*** Opening Extracted entries ***
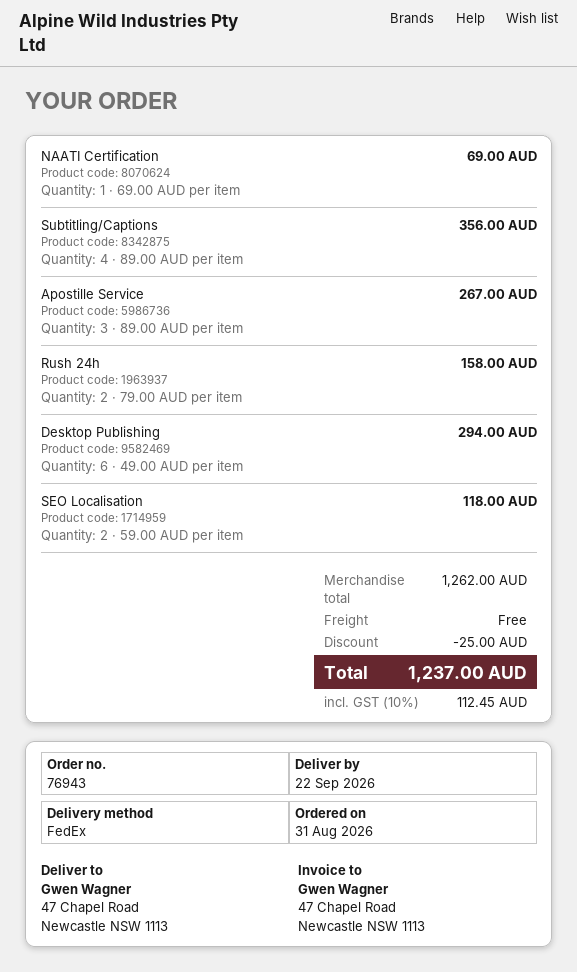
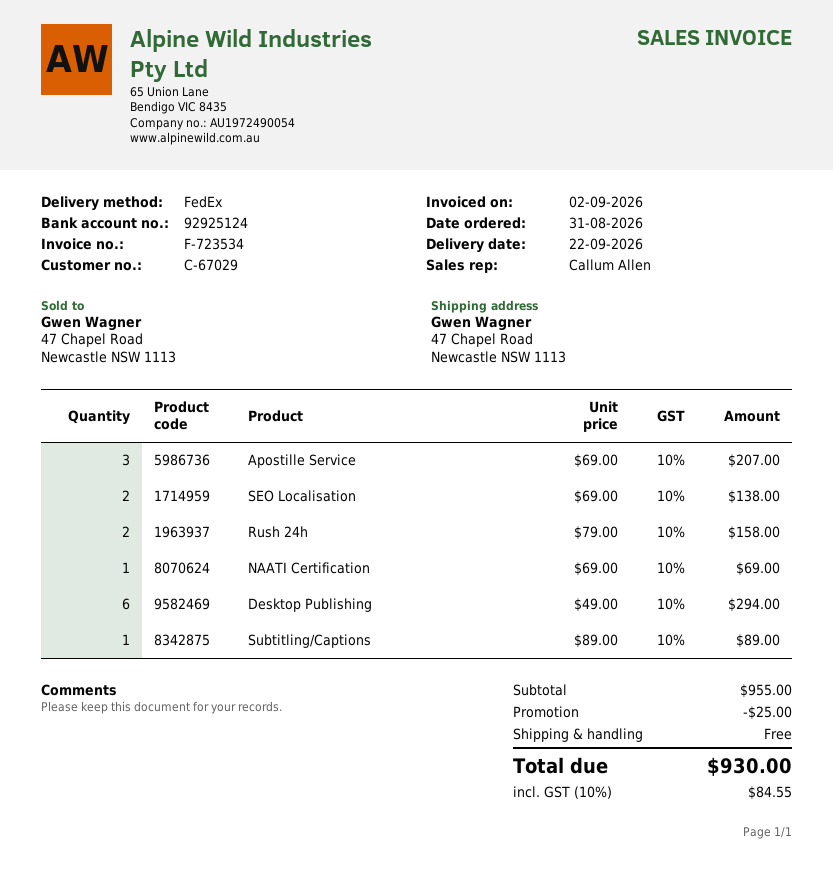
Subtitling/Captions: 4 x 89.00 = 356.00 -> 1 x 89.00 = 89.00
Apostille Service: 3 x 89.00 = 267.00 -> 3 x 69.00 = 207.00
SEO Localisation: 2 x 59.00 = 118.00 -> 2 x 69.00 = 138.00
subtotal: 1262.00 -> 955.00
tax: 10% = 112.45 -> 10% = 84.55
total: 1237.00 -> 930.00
*** Closing Extracted entries ***
*** Opening Extracted entries ***
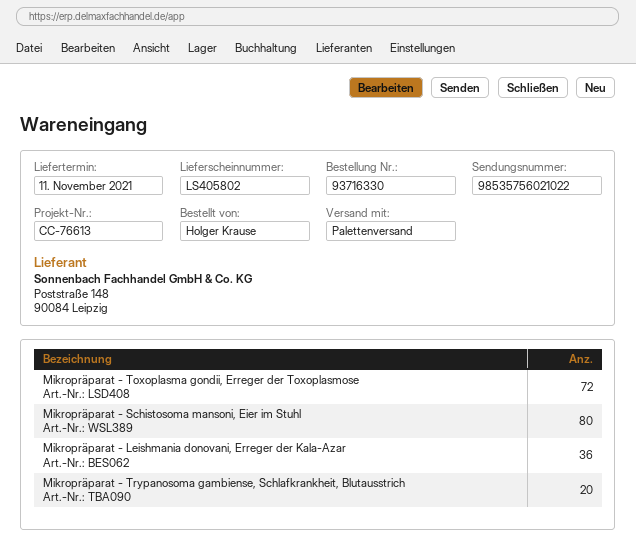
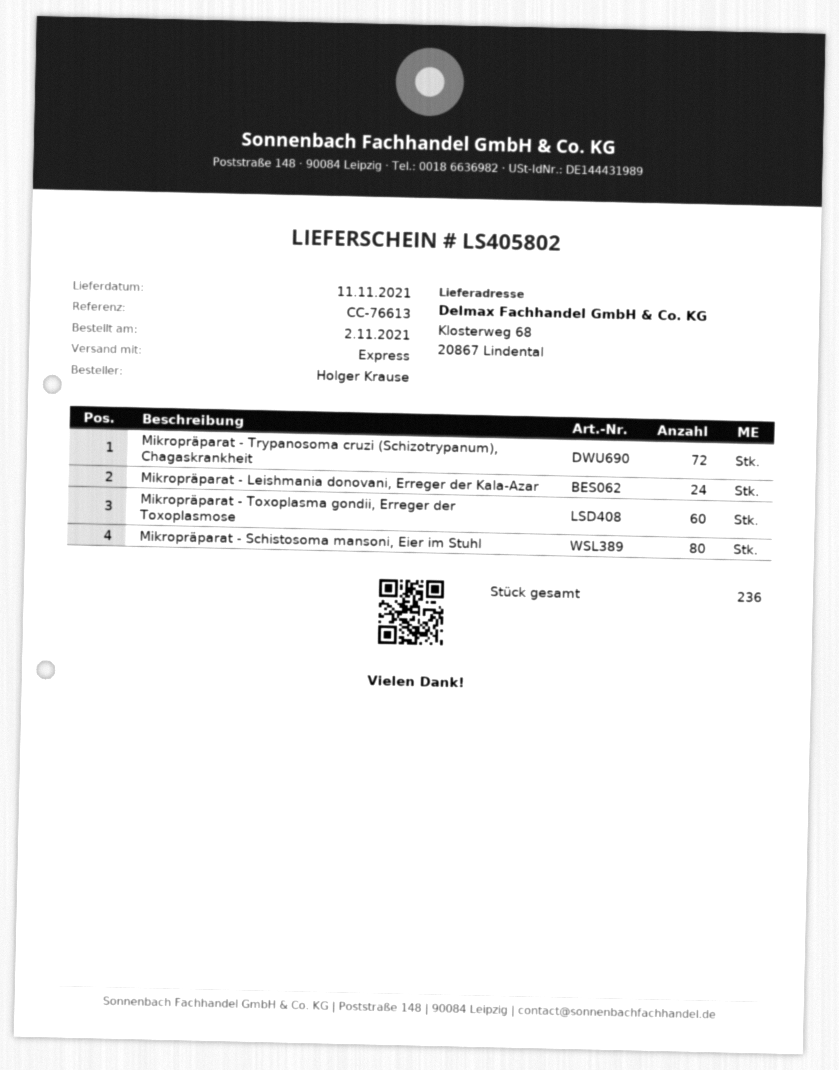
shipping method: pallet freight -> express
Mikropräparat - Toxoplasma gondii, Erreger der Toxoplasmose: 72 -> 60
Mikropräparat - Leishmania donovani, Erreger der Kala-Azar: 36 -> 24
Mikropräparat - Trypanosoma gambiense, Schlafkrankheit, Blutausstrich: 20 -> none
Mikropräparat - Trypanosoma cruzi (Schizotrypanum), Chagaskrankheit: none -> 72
*** Closing Extracted entries ***
-- Exercise aim --
Return exactly the lines above from the line that has "Subtitling/Captions: 4 x" through the line that has "total: 1237.00 -> 930.00", inclusive, and nothing else.

-- Your response --
Subtitling/Captions: 4 x 89.00 = 356.00 -> 1 x 89.00 = 89.00
Apostille Service: 3 x 89.00 = 267.00 -> 3 x 69.00 = 207.00
SEO Localisation: 2 x 59.00 = 118.00 -> 2 x 69.00 = 138.00
subtotal: 1262.00 -> 955.00
tax: 10% = 112.45 -> 10% = 84.55
total: 1237.00 -> 930.00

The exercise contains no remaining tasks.